The filing likewise added that Elden had seemed to enjoy the notoriety until just recently.
“He has re-enacted the photograph in exchange for a fee, many times; he has had the album title… tattooed across his chest; he has appeared on a talk show wearing a self-parodying, nude-colored onesie; he has autographed copies of the album cover for sale on eBay, and he has used the connection to try to pick up women.”
In fact, Elden had recreated the cover artwork for photographers on three separate occasions for the album’s 10th, 17th, and 25th anniversaries — and even wanted to do the latter shoot completely in the nude. However, the photographer preferred that he not.

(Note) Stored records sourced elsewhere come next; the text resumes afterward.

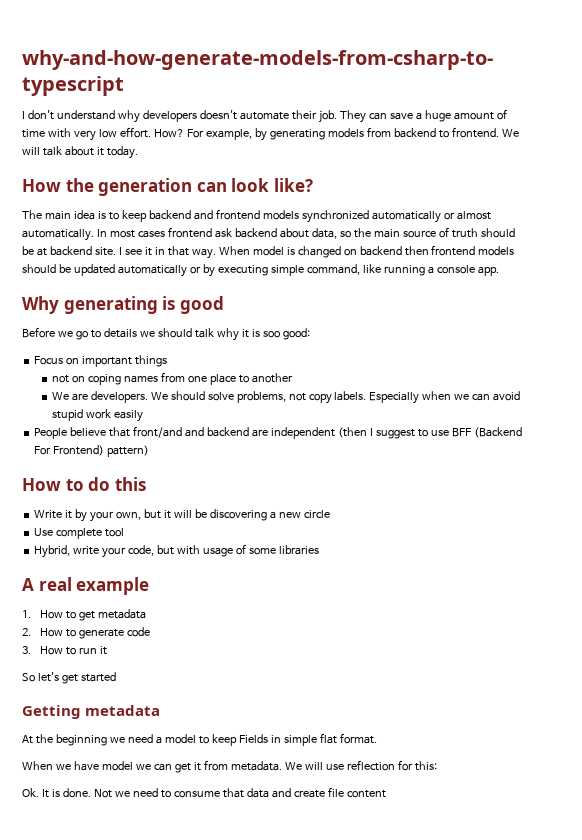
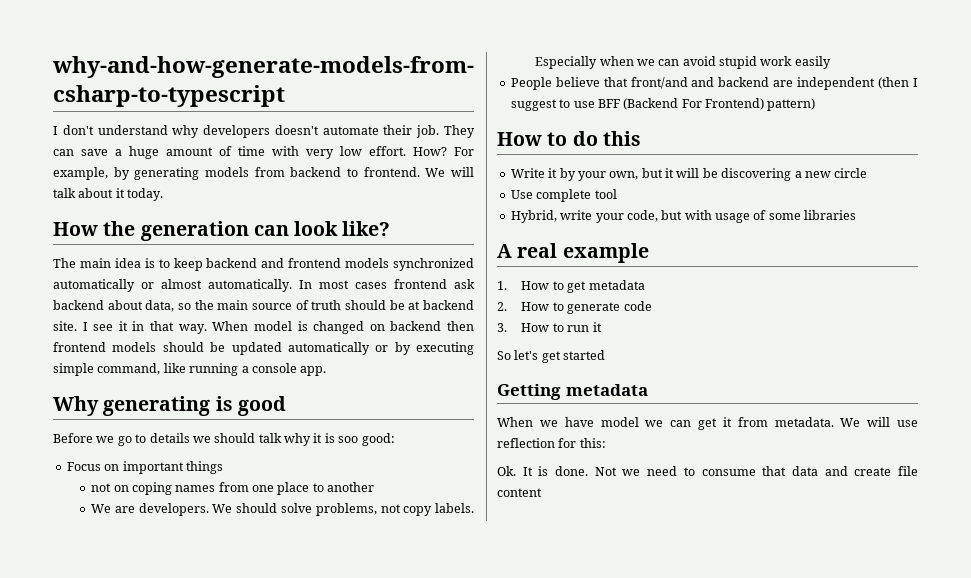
[22,733,377,746] // At the beginning we need a model to keep Fields in simple flat format. -> (648, 390) none

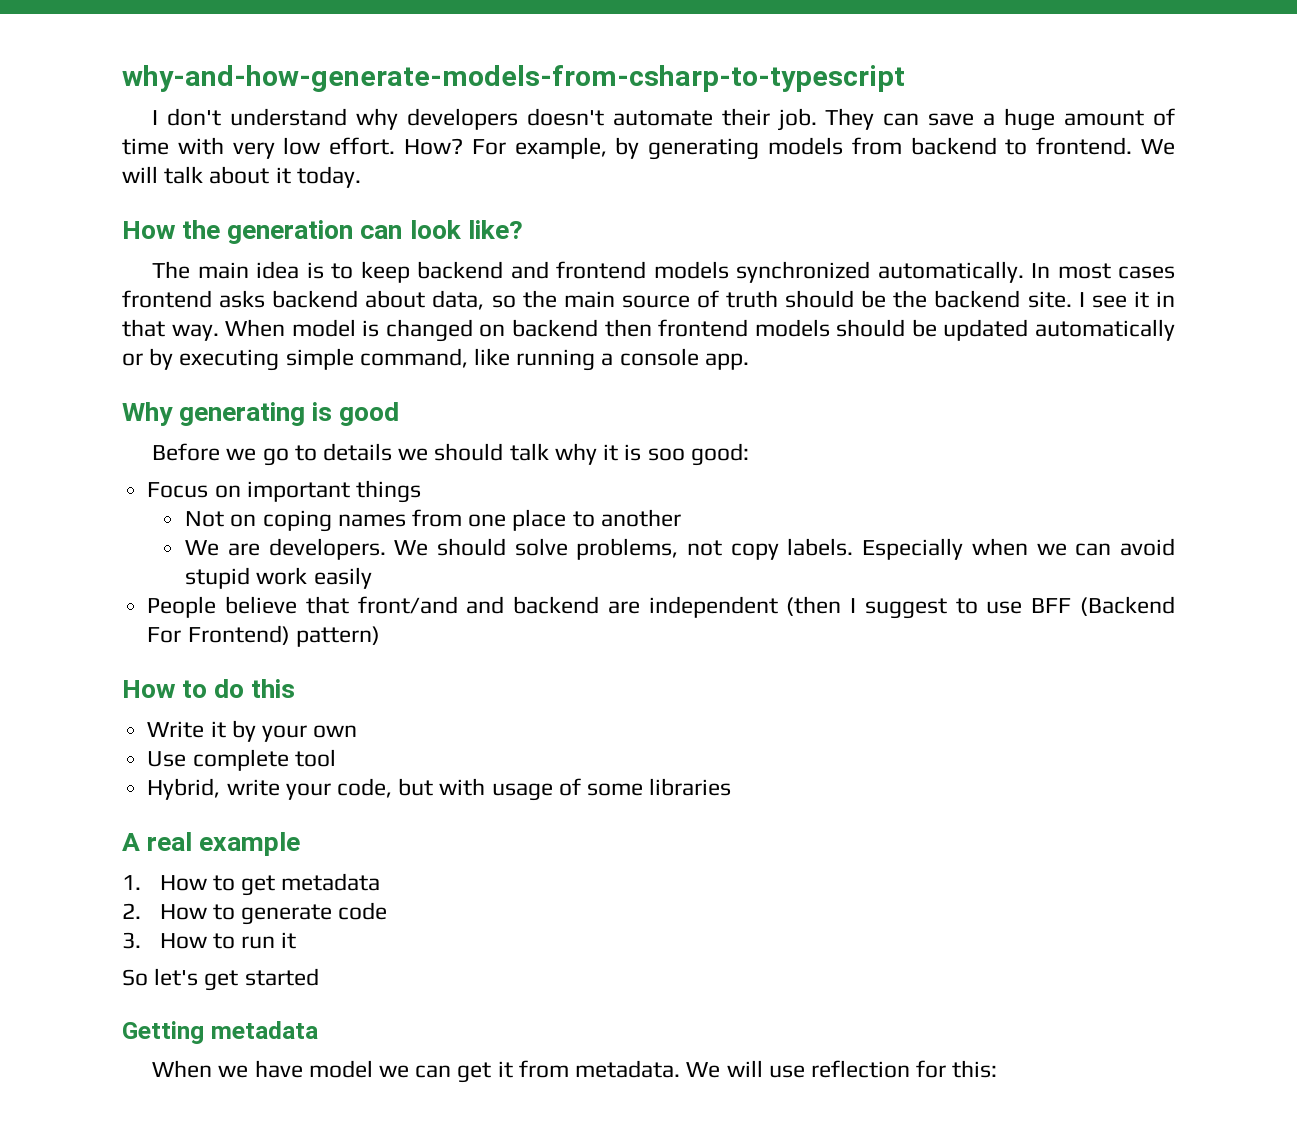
[53,279,202,292] automatically or almost -> (871, 272) none
[454,279,475,289] ask -> [219,290,266,308] asks
[408,301,421,310] at -> [893,290,928,308] the
[91,483,112,492] not -> [185,511,225,527] Not
[609,168,868,181] own, but it will be discovering a new circle -> [313,725,358,738] own
[497,466,918,476] [497,488,542,497] // Ok. It is done. Not we need to consume that data and create file content -> (998, 1069) none

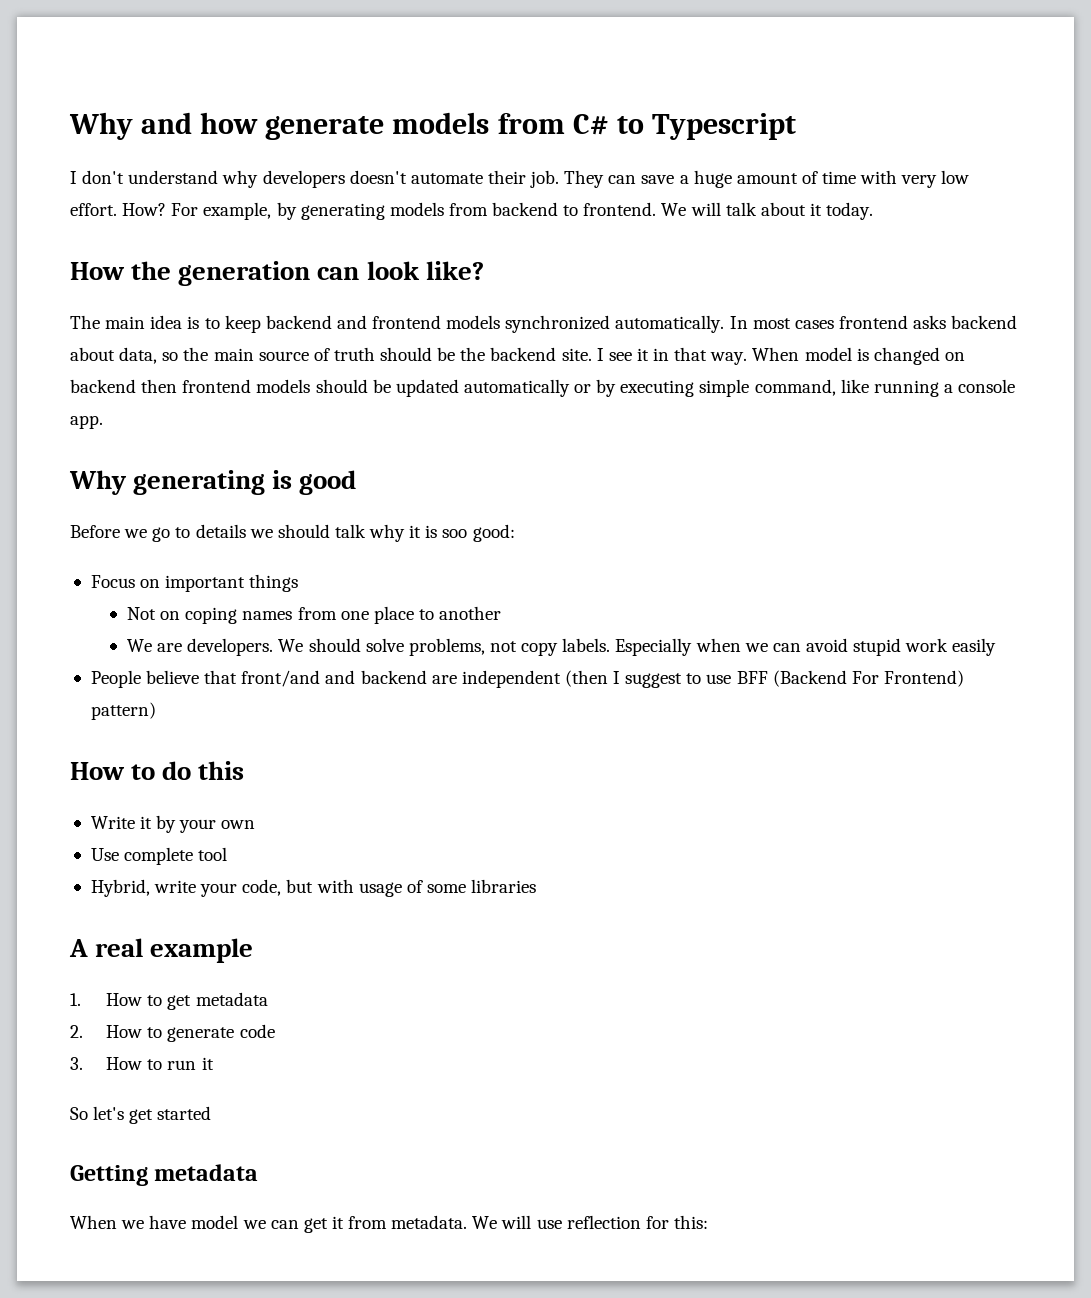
[122,65,905,92] why-and-how-generate-models-from-csharp-to-typescript -> [69,112,796,140] Why and how generate models from C# to Typescript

“I said to the photographer, ‘Let’s do it naked.’ But he thought that would be weird, so I wore my swim shorts,” Elden told the New York Post at the time. “The anniversary means something to me. It’s strange that I did this for five minutes when I was 4 months old, and it became this really iconic image.”
But aside from the dubious merits of the lawsuit, Nirvana’s attorneys also pointed out that the statute of limitations for child pornography would have expired in 2011. Though, Elden’s lawyers argued in turn that the fact that the album continues to be sold in its current form overrides the statute.
At any rate, Elden’s lawyers missed the Dec. 30 deadline to respond to the motion to dismiss, the argument seems moot at this point, anyway. The judge dismissed the case “with leave to amend,” which gives his team until Jan. 13 to refile the lawsuit with appropriate changes.